Cela, nombre de banques l’ont compris. D’ailleurs, échanger sur la situation de leurs clients a toujours fait partie du métier des chargés de comptes. Mais de manière informelle, sans supports organisés et – comme l’indiquent les chiffres ci-dessus – pas avec tous leurs clients. Néanmoins, depuis dix ans, les banques, ainsi que d’innombrables fintechs, s’efforcent de développer des outils de Personal Finance Management qui intègrent des fonctions d’assistance et de conseil (coach d’épargne, affichage d’un reste à dépenser tenant compte de dépenses futures ou d’objectifs, peer reviews, …).

En somme, les banques ont parfaitement saisi que les relations avec leurs clients devront être de plus en plus personnalisées, pour tenir compte des attentes et des vécus individuels. Cela recouvre de nouveaux éclairages, des fonctions d’assistance, l’évolution des tarifs en fonction d’impondérables et bien d’autres choses encore. D’ailleurs, on ne parle plus que de « centricité client ». Mais, pour y parvenir, les banques comptent essentiellement sur des solutions automatisées.

Cela peut tout à fait se comprendre. Parler d’argent est toujours difficile. Une partie de la clientèle ne s’y prête pas volontiers et cela demande aux chargés de comptes un tact et une patience qu’ils n’ont pas toujours et qui, s’ils les déploient, ne sont pas forcément récompensés. Pourtant, les outils de PFM peinent à convaincre plus qu’un nombre restreint de clients et figurent, toutes catégories confondues, parmi les applis les plus rapidement abandonnées. C’est sans doute qu’ils devraient pousser les banques, en complément de leur usage, à infléchir certaines de leurs pratiques. Ce qui a rarement lieu. Pourquoi donc ?
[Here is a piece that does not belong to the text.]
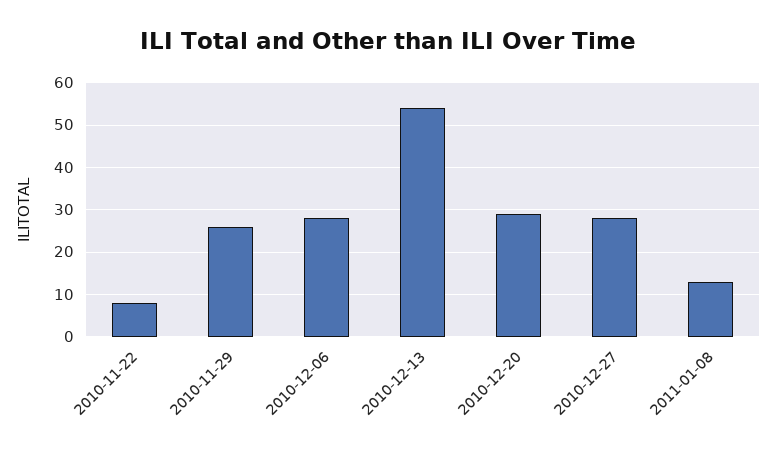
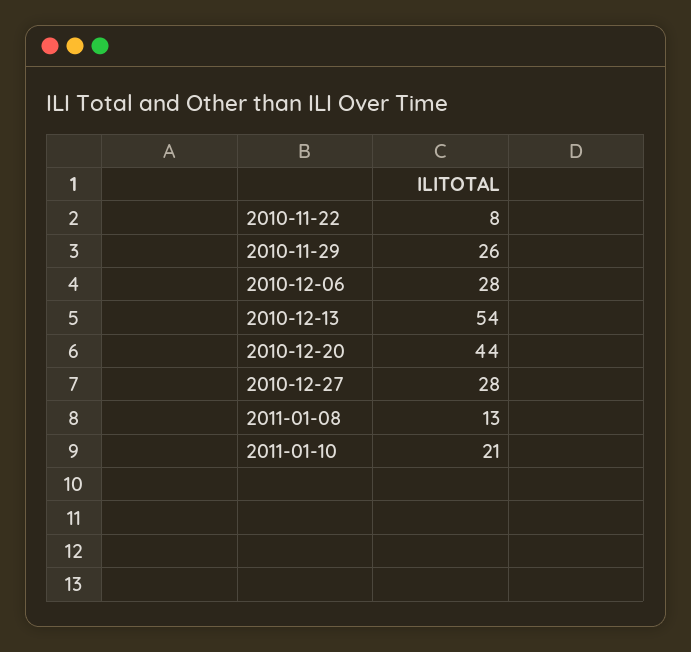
2010-12-20: 30 -> 44
2011-01-10: none -> 21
Les relations bancaires trop moralistes ?

Il y a quelques années, BBVA Compass (la filière américaine de BBVA) a mis en place une ligne spécialisée à travers laquelle ses clients qui allaient avoir des problèmes pour honorer leurs échéances mensuelles étaient invités à simplement le signaler et, s’ils le souhaitaient, à en parler à un conseiller. Un peu plus tard, BBVA Compass s’apercevait que son taux d’impayés (et ses frais de recouvrement) avait significativement baissé. Que s’était-il passé ? La situation des clients ne s’était bien entendu pas améliorée ainsi. Mais n’étant plus culpabilisés, cessant d’être considérés comme s’ils étaient en faute en cas de difficultés, les clients se montraient bien plus coopératifs. Traitées plus en amont, bien des difficultés devenaient alors faciles à éviter.

Cet exemple invite à se demander si, sous bien des aspects, les relations bancaires ne sont pas empruntes d’un moralisme plus ou moins conscient et souvent non-dit. Certains frais bancaires n’ont-ils pas ainsi un côté punitif ? De sorte que c’est lorsque leurs clients rencontrent des difficultés d’argent que les banques deviennent intraitables et leurs frais les plus élevés ! Les banques diront plutôt que leurs frais sont dissuasifs. Mais cela ne revient-il pas à pénaliser ou à vouloir redresser de mauvais comportements, qu’il s’agirait plutôt de prévenir ? Pour cela, des outils automatisés peuvent certainement être utiles mais ils ne suffisent pas. Il faudrait perdre certaines pudeurs d’un autre âge et modifier certaines pratiques en conséquence, pour parler plus facilement… d’argent.